The city of New York last week declared it will confiscate diplomats' license plates if they don't pay up. That prompted more than one irate "UNer" to suggest the world body pull up stakes and move to Vienna.
The debate has generated so much heat, a panel will decide today whether to send it on to the General Assembly.
At the heart of the dispute is diplomatic immunity, the sacred law that protects all international envoys on foreign soil. If New York is allowed to confiscate a license plate, the logic goes, couldn't a hostile state then justify harassing a diplomat in another way?
"Diplomatic immunity is like virginity. You either have it or you don't have it," Brazilian legal counselor Jose Eduardo Martins Felicio angrily intoned last week.
City residents, on the other hand, are fed up. For years, they've watched diplomats park indiscriminately in front of fire hydrants, in no parking zones, even wedged up on the curb. They want it to stop, even though the international body and its related agencies pour an estimated $3.2 billion dollars annually into the city and surrounding areas.
"I think it's outrageous they'd expect consideration when ... we get none." says Leslie Siben, a New Yorker who lives near the UN.

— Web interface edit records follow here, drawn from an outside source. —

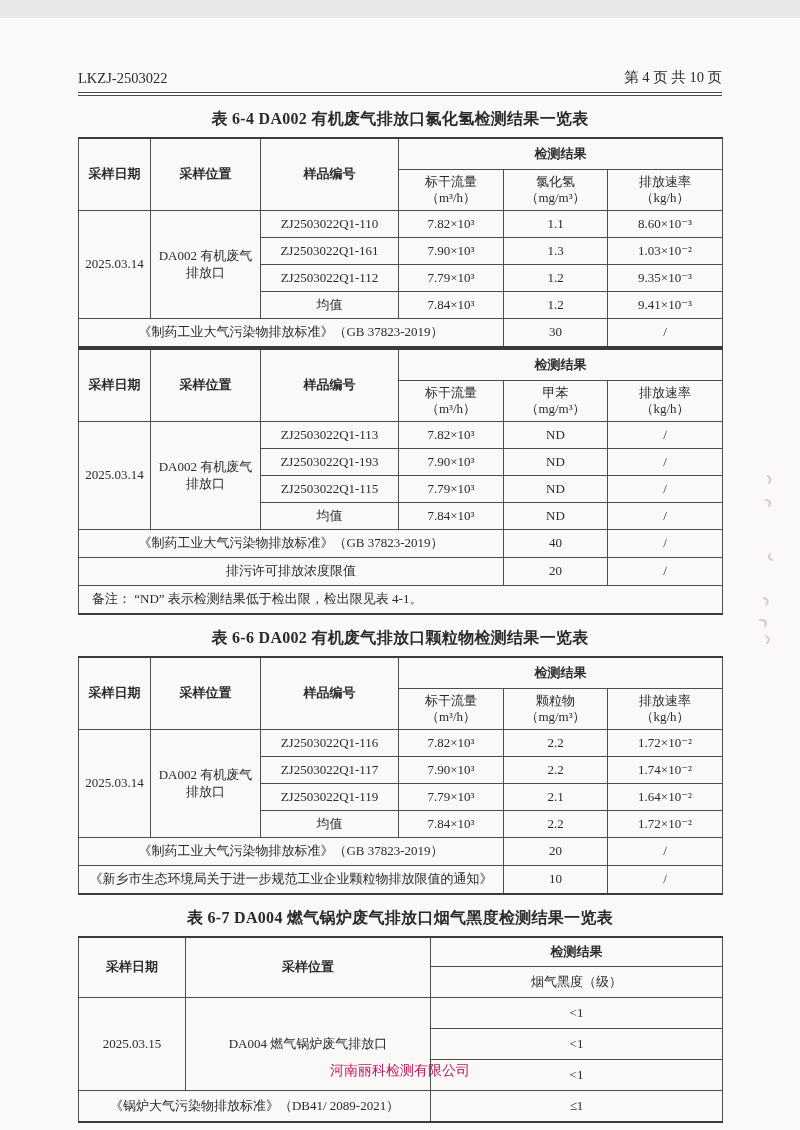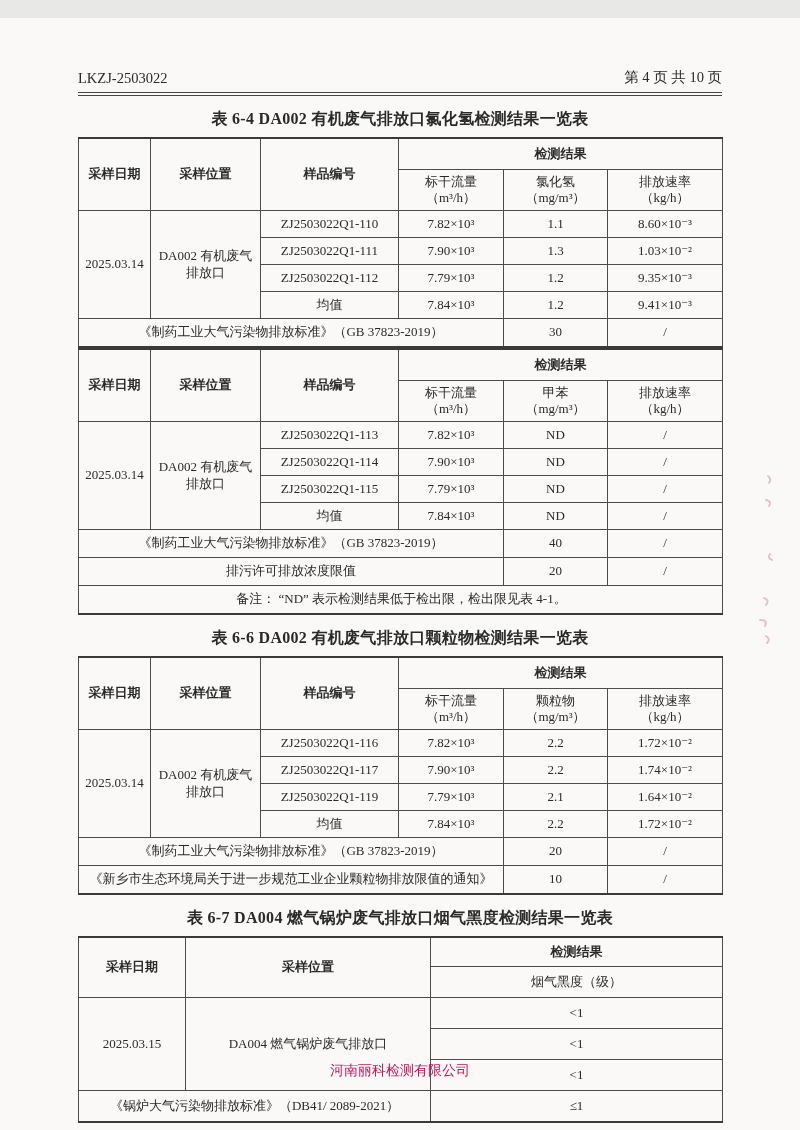--- a/index.html
+++ b/index.html
@@ -24,21 +24,21 @@
   th,td{
     border:1px solid #4d4d4d;text-align:center;vertical-align:middle;
     padding:2px 4px;font-weight:normal;overflow:hidden;
   }
   thead tr.r1 th{border-top:2.5px solid #3a3a3a;}
   tbody tr:last-child td{border-bottom:2.5px solid #3a3a3a;}
   tr.r1 th{height:26px;font-weight:bold;}
   tr.r2 th{height:36px;}
   tbody td{height:22px;}
   tr.std td{height:23px;}
-  tr.remark td{text-align:center;padding-left:6px;height:23px;}
+  tr.remark td{text-align:left;padding-left:13px;height:23px;}
   .u{display:block;}
   .t7 tr.r1 th{height:24px;}
   .t7 tr.r2 th{height:26px;}
   .t7 tbody td{height:26px;}
   .footer{
     position:absolute;left:0;top:1044px;width:800px;
     text-align:center;font-size:14px;color:#be185d;
   }
   .edge-marks{
     position:absolute;right:24px;top:440px;opacity:.30;pointer-events:none;
@@ -93,21 +93,21 @@
     <tbody>
       <tr>
         <td rowspan="4">2025.03.14</td>
         <td rowspan="4">DA002 有机废气排放口</td>
         <td>ZJ2503022Q1-110</td>
         <td>7.82×10³</td>
         <td>1.1</td>
         <td>8.60×10⁻³</td>
       </tr>
       <tr>
-        <td>ZJ2503022Q1-111</td>
+        <td>ZJ2503022Q1-161</td>
         <td>7.90×10³</td>
         <td>1.3</td>
         <td>1.03×10⁻²</td>
       </tr>
       <tr>
         <td>ZJ2503022Q1-112</td>
         <td>7.79×10³</td>
         <td>1.2</td>
         <td>9.35×10⁻³</td>
       </tr>
@@ -159,21 +159,21 @@
     <tbody>
       <tr>
         <td rowspan="4">2025.03.14</td>
         <td rowspan="4">DA002 有机废气排放口</td>
         <td>ZJ2503022Q1-113</td>
         <td>7.82×10³</td>
         <td>ND</td>
         <td>/</td>
       </tr>
       <tr>
-        <td>ZJ2503022Q1-114</td>
+        <td>ZJ2503022Q1-193</td>
         <td>7.90×10³</td>
         <td>ND</td>
         <td>/</td>
       </tr>
       <tr>
         <td>ZJ2503022Q1-115</td>
         <td>7.79×10³</td>
         <td>ND</td>
         <td>/</td>
       </tr>

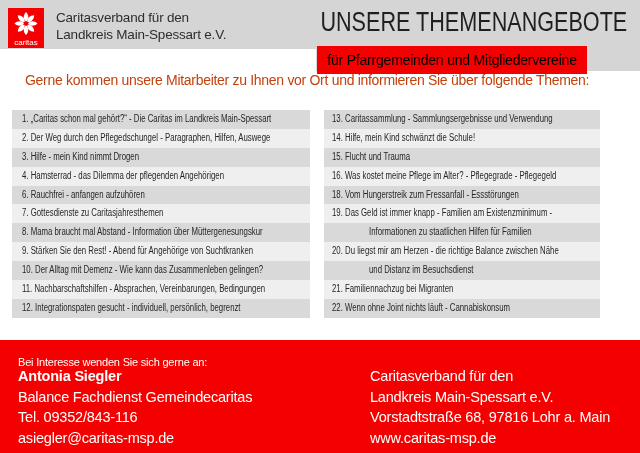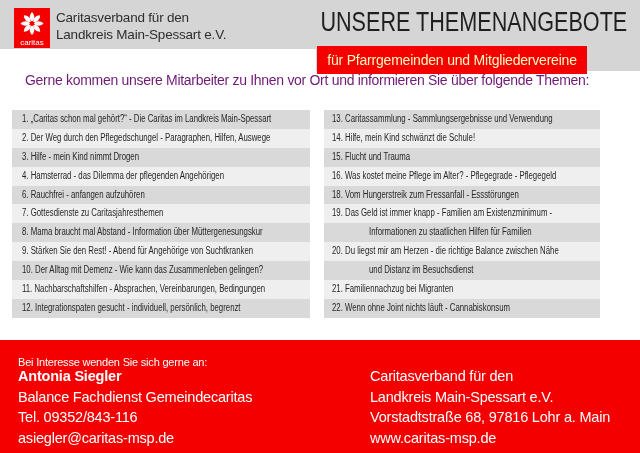--- a/index.html
+++ b/index.html
@@ -3,29 +3,29 @@
 <meta charset="utf-8">
 <style>
   html,body { margin:0; padding:0; }
   body {
     width:640px; height:453px; position:relative; overflow:hidden;
     background:#ffffff; font-family:"Liberation Sans", sans-serif;
   }
   
   .header-bar { position:absolute; left:0; top:0; width:640px; height:49px; background:#d5d5d5; }
   .header-ext { position:absolute; left:316px; top:49px; width:324px; height:22px; background:#d5d5d5; }
-  .logo { position:absolute; left:14px; top:8px; width:36px; height:28px; }
+  .logo { position:absolute; left:8px; top:8px; width:36px; height:28px; }
   .org-name { position:absolute; left:56px; top:10px; font-size:13.5px; line-height:16.5px; color:#2e2e2e; letter-spacing:-0.2px; white-space:nowrap; }
   .title { position:absolute; left:288px; top:7px; width:324px; text-align:center;
            font-size:27px; color:#1f1f1f; white-space:nowrap;
            transform:scaleX(0.8); transform-origin:center top; }
   .banner { position:absolute; left:317px; top:46px; width:270px; height:28px; background:#f50000;
-            color:#fef9c3; font-size:14px; letter-spacing:-0.2px; text-align:center; line-height:28px; white-space:nowrap; }
+            color:#000000; font-size:14px; letter-spacing:-0.2px; text-align:center; line-height:28px; white-space:nowrap; }
   
-  .intro { position:absolute; left:25px; top:72px; font-size:14px; letter-spacing:-0.3px; color:#701a75; white-space:nowrap; }
+  .intro { position:absolute; left:25px; top:72px; font-size:14px; letter-spacing:-0.3px; color:#c2410c; white-space:nowrap; }
   
   .table { position:absolute; left:12px; top:110px; }
   .trow { display:flex; height:18.9px; }
   .cell { line-height:18.9px; font-size:10px; color:#262626; white-space:nowrap; overflow:hidden; box-sizing:border-box; }
   .cell.l { width:298px; padding-left:10px; }
   .gap  { width:14px; background:#ffffff; }
   .cell.r { width:276px; padding-left:8px; }
   .cell.r.cont { padding-left:45px; }
   .trow:nth-child(odd)  .cell { background:#d9d9d9; }
   .trow:nth-child(even) .cell { background:#efefef; }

Last year, police handed out more than 134,000 parking tickets to cars with diplomatic plates, most of which went unpaid. The top offender was Russia, with more than 31,000 tickets. Indonesia was a far off second with just over 5,700 summonses. With the average summons costing about $40 dollars, New York believes it's owed as much as $5 million.
"Being a diplomat doesn't mean you can break the law. Immunity is there to protect you against harassment," says an American diplomat who's working to resolve the dispute, and for now, would prefer his name not be used.
Diplomatic parking has always been controversial in New York, but the issue escalated in January after police and two officials from Russia and Belarus got into a scuffle. The police contend the diplomats were not only parked in front of a hydrant, but were also drunk. They say the envoys became abusive after the officers tried to keep them from driving. The diplomats charged the police attacked them with "unacceptable brutality." They filed a formal complaint with the UN.
Meanwhile in Moscow, there was immediate reaction, according to local reports. Within days of the New York incident, Moscow traffic police stopped more than a thousand Westerners, mostly Americans, for routine traffic and document checks near the American embassy.
It's such tit-for-tat "cold war-esque" behavior that no one wants repeated. Indeed, UN undersecretary for legal affairs Hans Corell says diplomats should follow the laws of host countries.
Officials from the UN, the US mission and the city are working feverishly to iron out the details before it erupts into an international incident. Most are confident they can come to agreement and leave the "frank" discussions behind.
"I think it's pretty much a tempest in a teapot that will blow over," says one UN official confidently, noting that Washington, D.C., imposed similar parking regulations and they work just fine there.